J'acquiesce timidement.

— D'un côté, j'aimerais ne plus le revoir, je précise quand même. D'abord parce que je n'ai pas envie de faire de mal à Kaïs. C'était pour cette raison à la base que je ne voulais pas qu'on sorte ensemble. Je l'aime beaucoup trop pour ça.

— Cette phrase est très ambiguë, me coupe Alizé.

— Je sais, je pouffe avant de reprendre. Je sais bien que Mal et moi, ça ne pourrait pas marcher. Ce mec a tellement la bougeotte. Mais je suis... Je ne sais pas. Je ressens une attirance pour lui que je ne m'explique pas.

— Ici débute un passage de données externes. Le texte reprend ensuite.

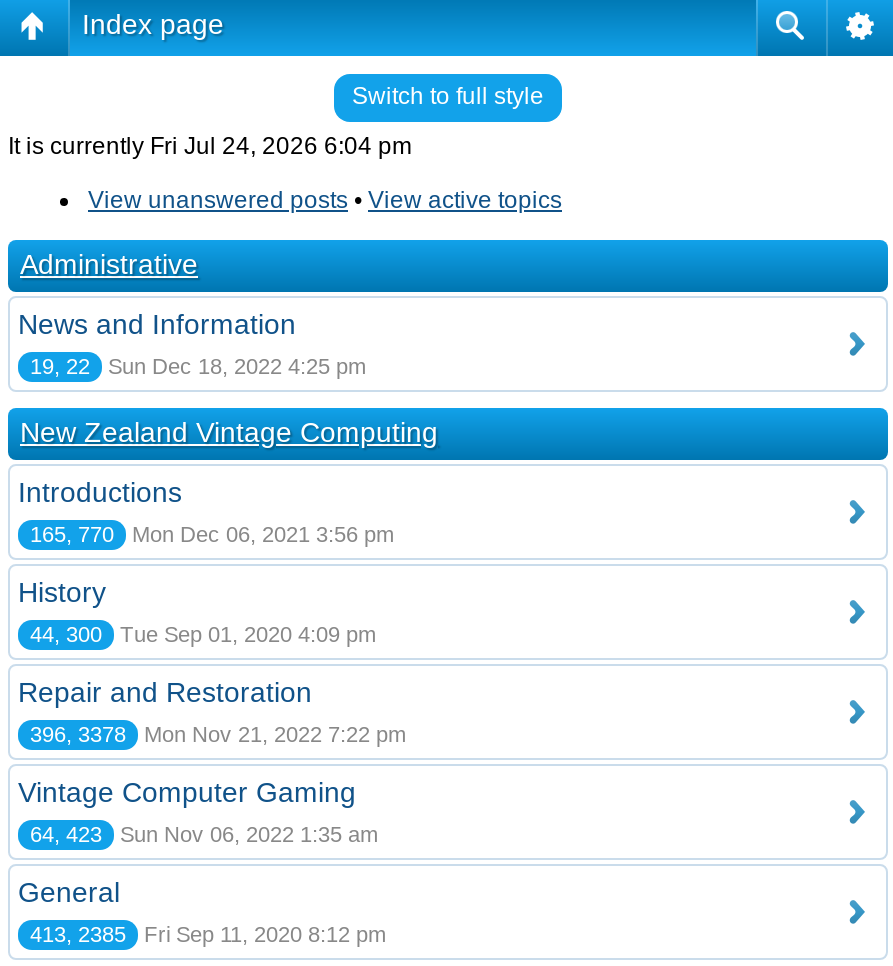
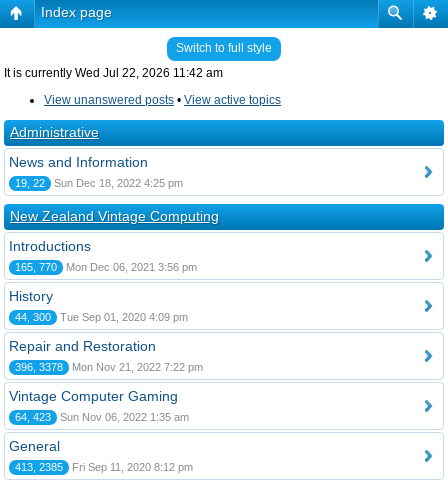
[8,132,412,160] It is currently Fri Jul 24, 2026 6:04 pm -> [4,66,223,80] It is currently Wed Jul 22, 2026 11:42 am

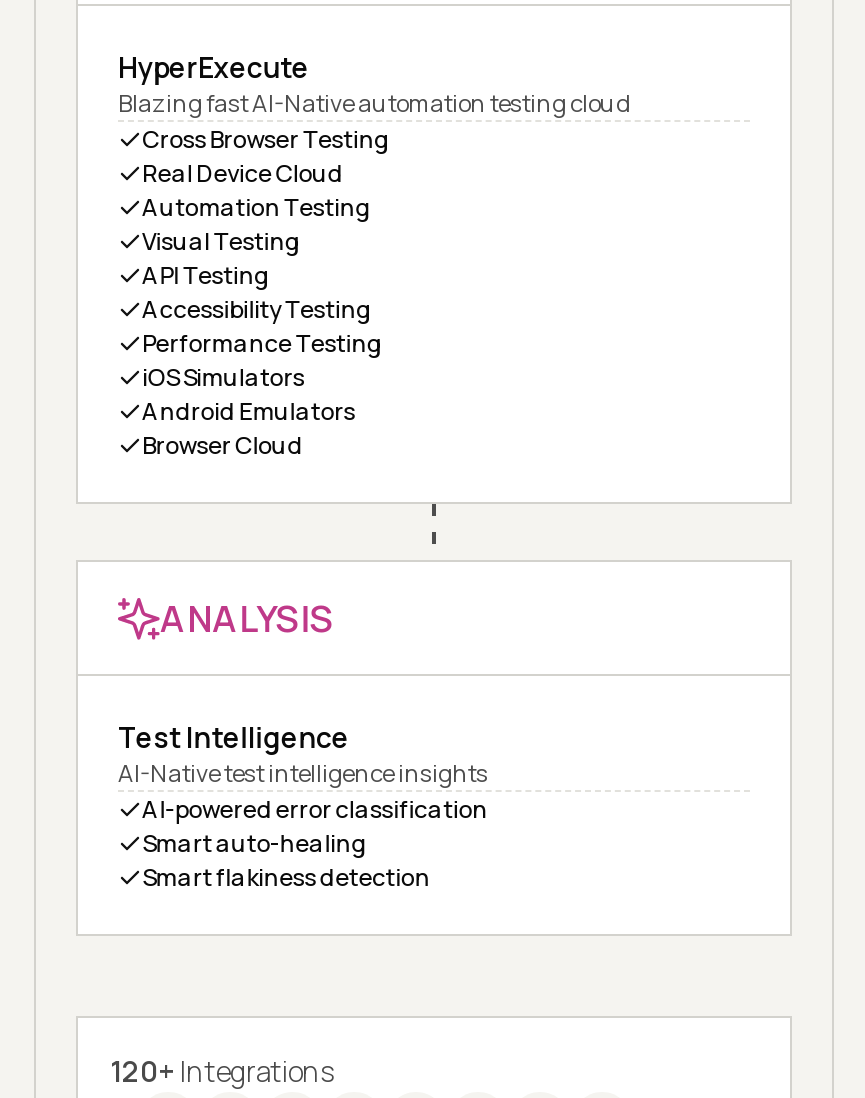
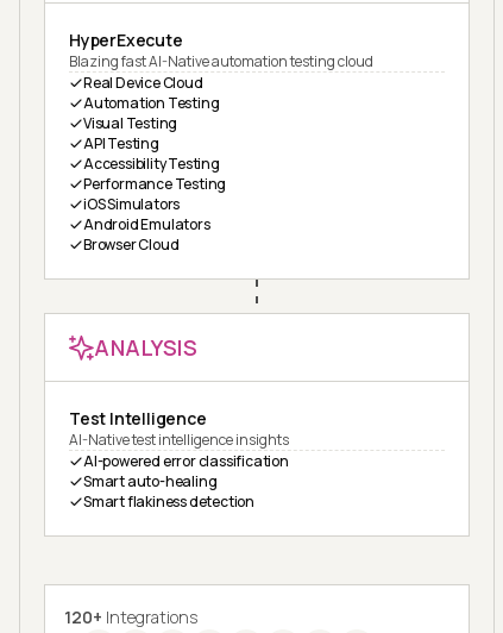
[142,122,390,156] Cross Browser Testing -> none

— On appelle ça l'amour, je te signale, précise Esthel avec un sourire.

— Non. Je ne suis pas amoureuse de lui. Je ne pense pas, ajouté-je avec déjà moins d'assurance. Il n'a rien de ce que je cherche.

— Et tu cherches quoi, alors ? demande Alizé.

— Kaïs.

Elle sourit. Cette phrase est sortie toute seule.

C'est tellement évident...

— Peut-être pas Kaïs, je modère. Mais c'est vrai que Kaïs me comprend et il aspire au même genre de vie que moi.

— C'est pas grave de vouloir être avec Kaïs, tu sais ? intervient Esthel.

— D'un autre côté, ce que je ressens pour Mal est tellement plus fort.

— L'amour... chantonne Esthel.

Je ne crois pas que ce soit ça. Ni pour l'un ni pour l'autre, d'ailleurs.

— En tout cas, annonce Alizé, moi, je t'envie.

— Moi aussi, renchérit Esthel. J'aimerais tellement chavirer comme toi pour un mec. À t'écouter parler de lui, on se croirait dans une romance genre Tristan et Iseult. L'amour plus fort que tout !

— N'importe quoi ! je rigole. En attendant, c'est l'heure qu'on aille en cours !

— Ah oui ! Mince ! J'avais pas vu l'heure, se plaint Alizé avant de saluer notre amie.